In pondering Sarah’s note, I also thought about why these remakes – at least the ones I've seen – are largely enacted by white people, and how even this playful activity seems to reinscribe the exclusionary reality of much Western art history.
So it was interesting to open a newsletter from the Art Gallery of Ontario last week to find an item about British baritone Peter Braithwaite, who responded to the Getty's challenge and then kept going, portraying more than 80 Black characters from art history – including the Mali Empire’s golden king, Mansa Musa and the leader of the Haitian Revolution, François-Dominque Toussaint Louverture.
“I hadn’t seen many recreations of pieces of art with Black people before I started to do it myself,” Braithwaite is quoted as saying. “And it’s an acknowledgment of what a great challenge it is in the way it’s opened up a whole new world of creativity and culture for me.”
Meanwhile, in this issue of Galleries West, Sarah has turned her critical eye to "comics journalism," more specifically American Joe Sacco's graphic book about the Dene peoples.

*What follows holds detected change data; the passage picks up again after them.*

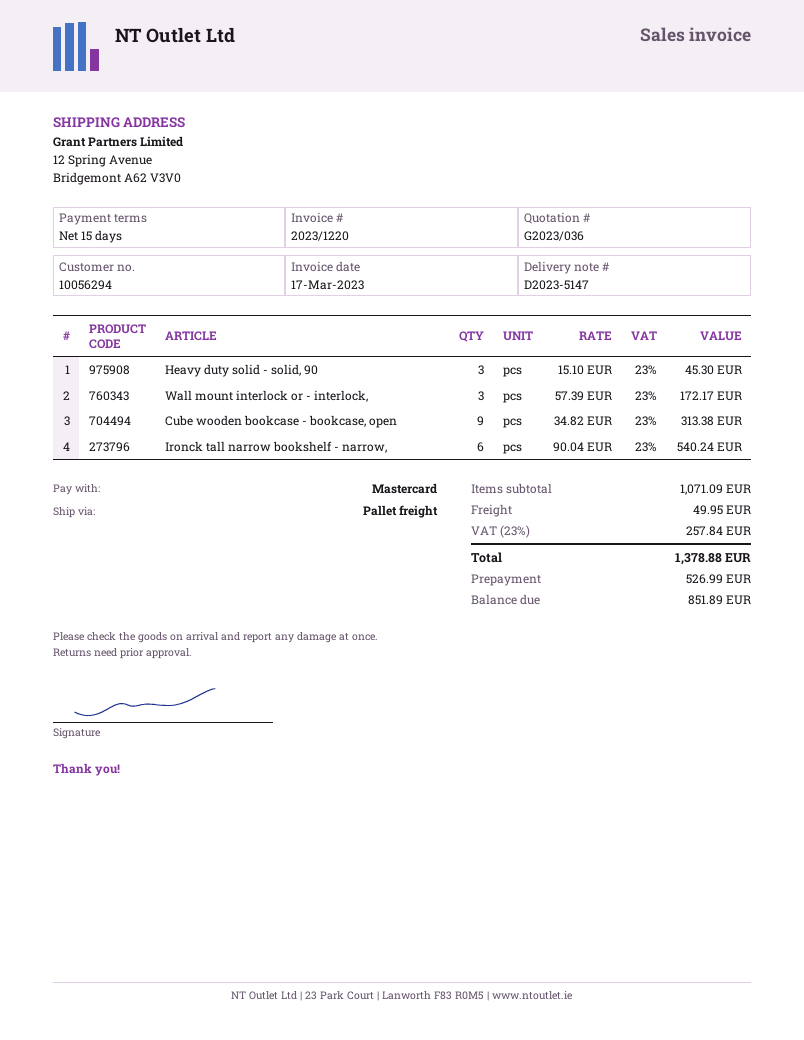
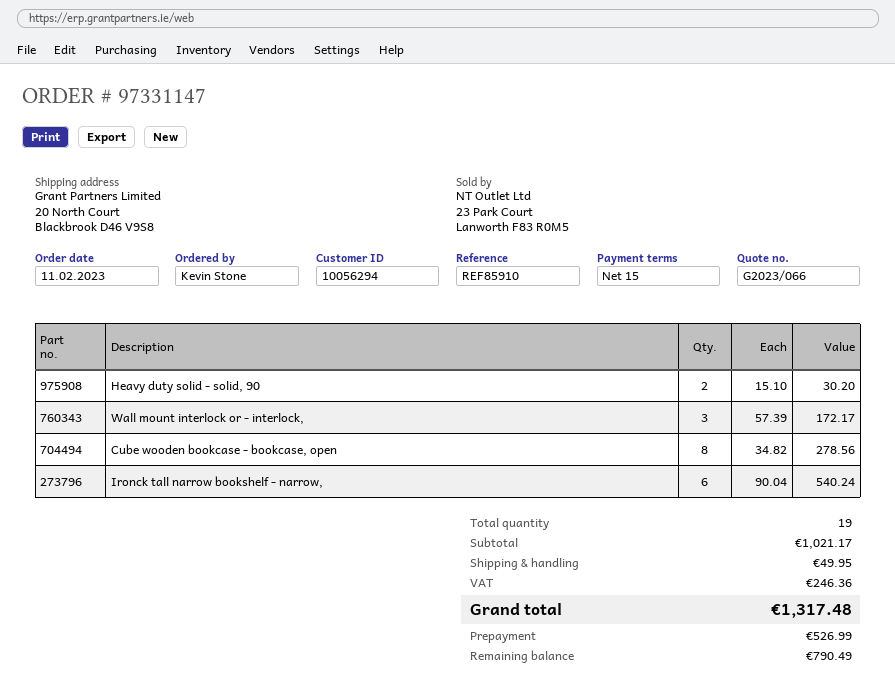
quote number: G2023/036 -> G2023/066
ship to: 12 Spring Avenue, Bridgemont A62 V3V0 -> 20 North Court, Blackbrook D46 V9S8
Heavy duty solid - solid, 90: 3 x 15.10 = 45.30 -> 2 x 15.10 = 30.20
Cube wooden bookcase - bookcase, open: 9 x 34.82 = 313.38 -> 8 x 34.82 = 278.56
subtotal: 1071.09 -> 1021.17
tax: 257.84 -> 246.36
total: 1378.88 -> 1317.48
balance: 851.89 -> 790.49

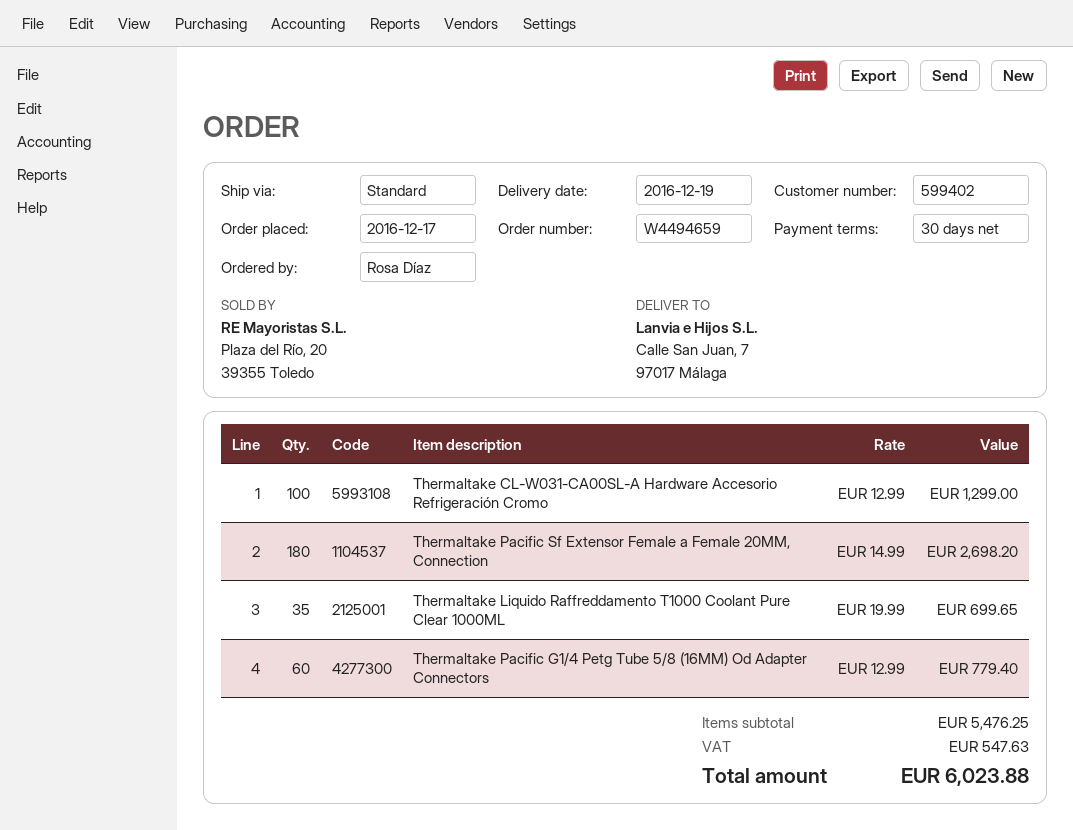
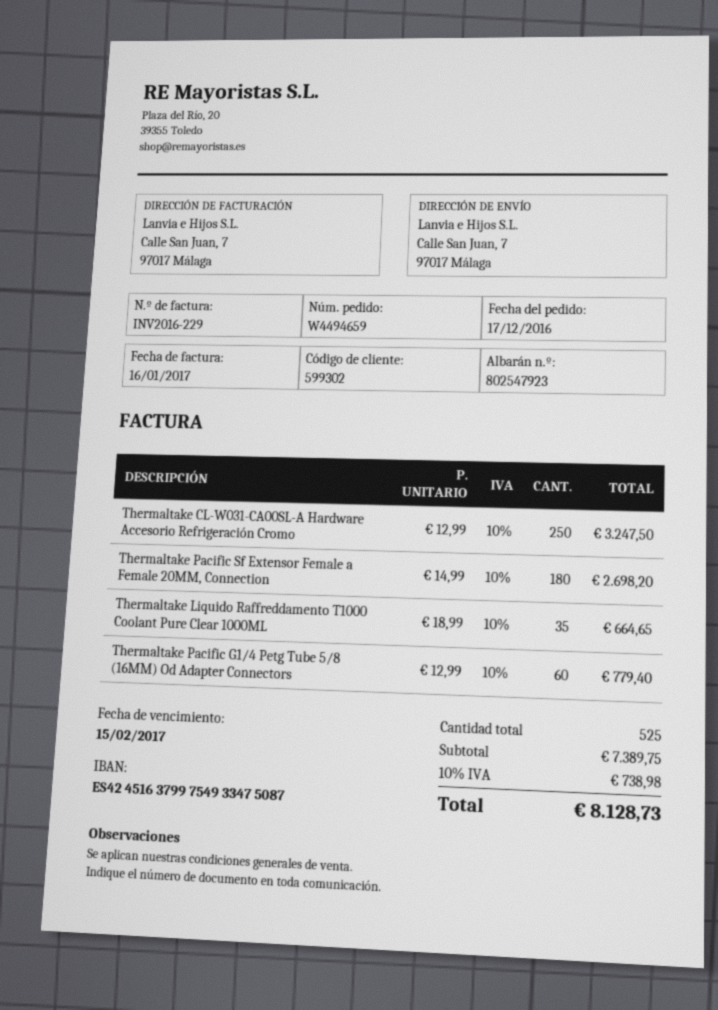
customer number: 599402 -> 599302
Thermaltake CL-W031-CA00SL-A Hardware Accesorio Refrigeración Cromo: 100 x 12.99 = 1299.00 -> 250 x 12.99 = 3247.50
Thermaltake Liquido Raffreddamento T1000 Coolant Pure Clear 1000ML: 35 x 19.99 = 699.65 -> 35 x 18.99 = 664.65
subtotal: 5476.25 -> 7389.75
tax: 547.63 -> 738.98
total: 6023.88 -> 8128.73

She raises the problem of drive-by writing, and says the book could have used more counterbalance to the harrowing stories of colonization. "The Dene are more than their experiences of trauma," she writes. "They have so much to offer through the beauty and strength of their cultures."
We also look at work by an Edmonton-based artist from El Salvador, Michelle Campos Castillo, who explores her childhood survival of a 1986 earthquake with murals that recall comics art. Writer Adam Whitford calls the show “a reminder that art continues to be a conduit for connection and empathy.”
We are pleased to welcome a new-to-us writer, Ian M. Thom, a former curator at the Vancouver Art Gallery. His incisive review, which considers a show of social paintings by Maxwell Bates at Calgary’s Glenbow Museum, cites the artist's "enormous skills with colour and pattern."
Rounding out this issue, Vancouver’s John Thomson reviews Currency, a fascinating show by eight international artists who reflect on money, markets and the financial world. We also have two stories from Victoria, a preview of Luke Ramsey’s upcoming exhibition at the Madrona Gallery, and another about art that probes the intersection between poetry and visual art.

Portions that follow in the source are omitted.